10.Progress in clinical research on the integration of Chinese and Western medicines for treating primary liver cancer
Liu KAIQI ; Li HONGLIANG ; Duan JUFENG ; Chen XIAOJING ; Yu XIONGJIE ; Wang XIANHE ; Liu MING ; Li BEI ; Li MINGLUN ; Feng YIBIN ; Cai XIAOJUN ; Wang XUANBIN
Journal of Traditional Chinese Medical Sciences 2021;8(3):173-185
		                        		
		                        			
		                        			Primary liver cancer (PLC) is one of the most common malignant tumors in China. PLC is characterized by insidious onset, rapid progress, poor quality of life, and short survival time. Notably, current treatment strategies remain unsatisfactory. Traditional Chinese medicines (TCM) have been used to treat a variety of diseases, including liver diseases, for more than 2000 years. In this study, we performed a review of the use frequency and clinical efficacy of TCM in treating PLC. Relevant literature from January 1, 2009, to January 1, 2021 was retrieved from network databases of China National Knowledge Infrastructure (CNKI), Chongqing VIP, Wanfang, PubMed, and SinoMed.
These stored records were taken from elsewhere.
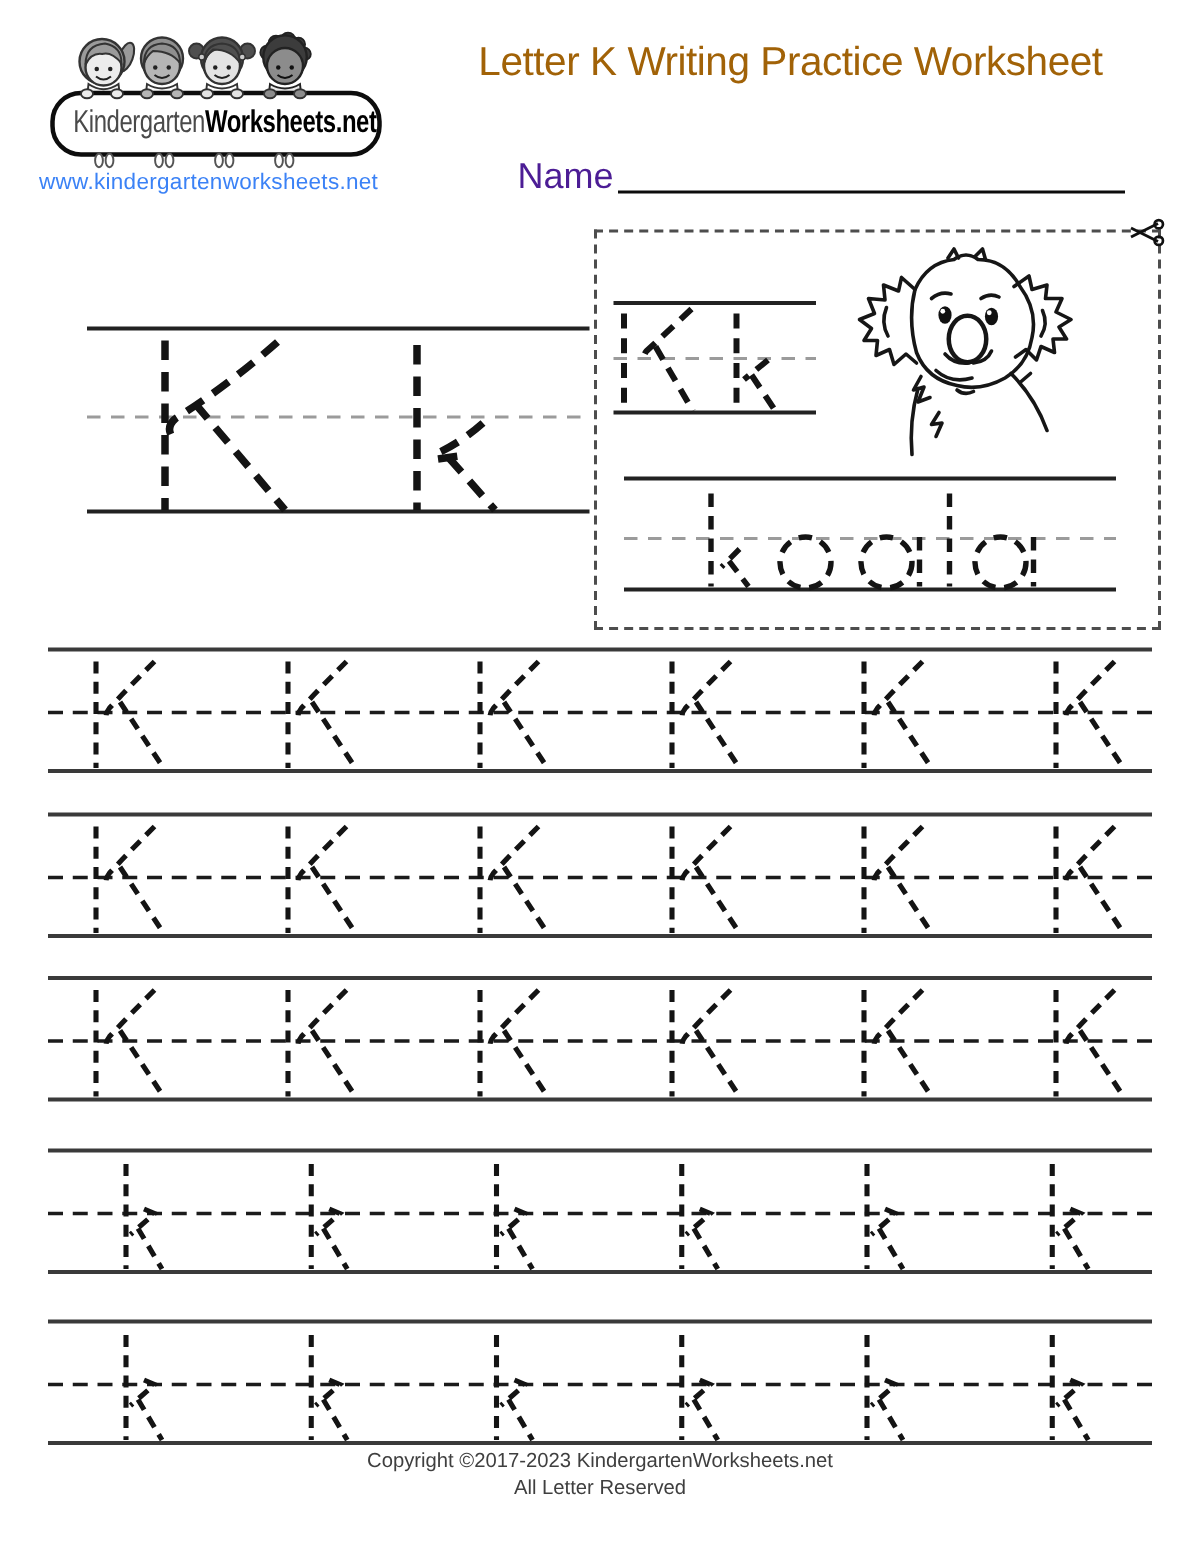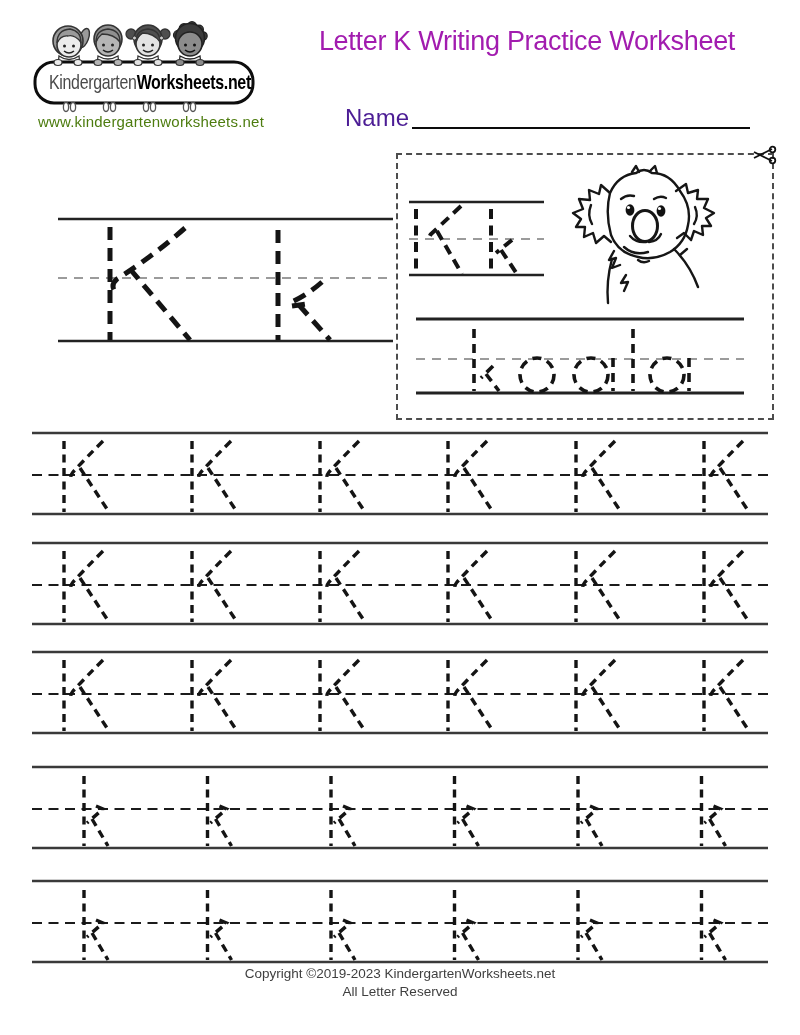"Letter K Writing Practice Worksheet" .title { color: #a21caf -> #a16207 }
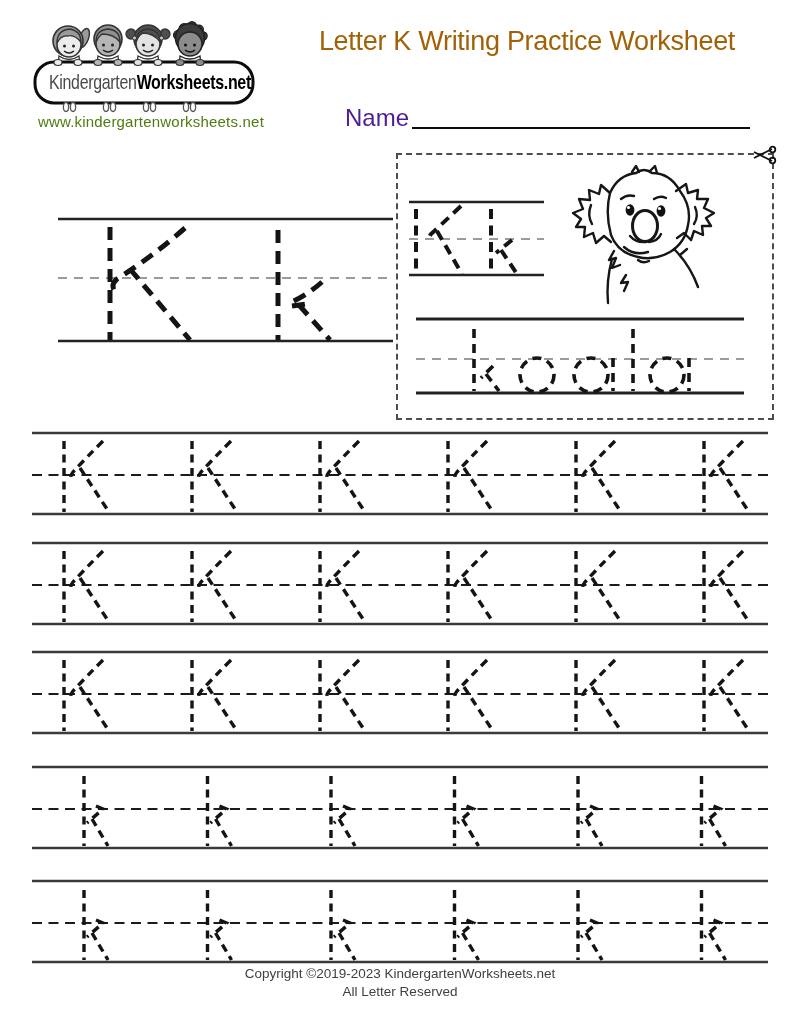"www.kindergartenworksheets.net" .logo-url { color: #4d7c0f -> #3b82f6; text-align: right -> left }
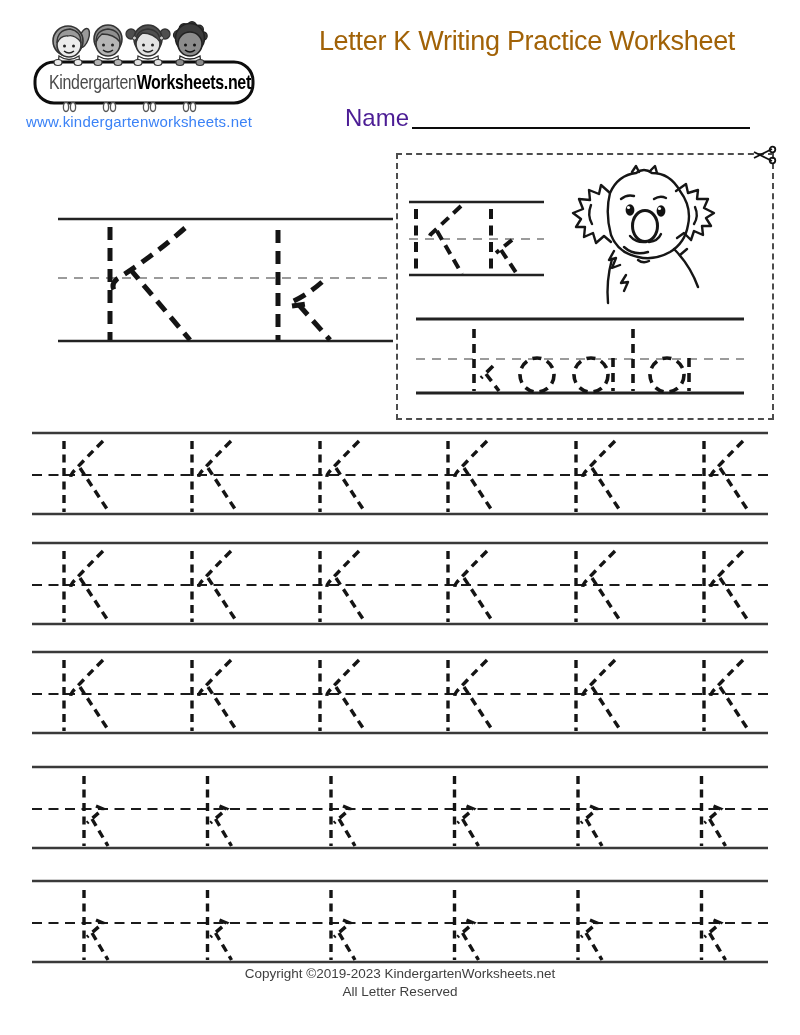"Copyright ©2019-2023" div.l1 { text: 2019-2023 -> 2017-2023 }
The most frequently used TCM and their effi-cacy in PLC treatment were summarized. Based on the inclusion and exclusion criteria, 33 articles were selected. Overall, the efficacy of the combination of TCM and Western medicines in the treatment of PLC was higher than that in the control groups (i.e. treatment with Western medicines alone) (65.11% vs. 44.31%, P < .05). Among the 33 selected articles, 11 were investigated for TCM preparation (marketed drugs) and 22 for TCM formulas. In total, 102 types of TCM (single herbs) were used to treat PLC. The top five most frequently used TCM were Poria (14.71%), Astragali radix (13.73%), Atractylodis Macrocephalae Rhizoma (12.75%), Bupleuri radix (12.75%), and Glycyrrhizae radix et Rhizoma (11.76%). Of the 102 types of TCM, tonics were the most frequently used categories, followed by heat-clearing medicines, blood-invigorating medicines, and stasis-resolving medicines. Of 207 papers, 174 (84.06%) could not be sub-jected to statistical analysis due to research quality. Further high-quality research on herb sources, for-mula components and dosage, toxicology, and ethics of TCM is necessary. In conclusion, TCM play a promising role in the treatment and management of PLC, although further investigations are warranted.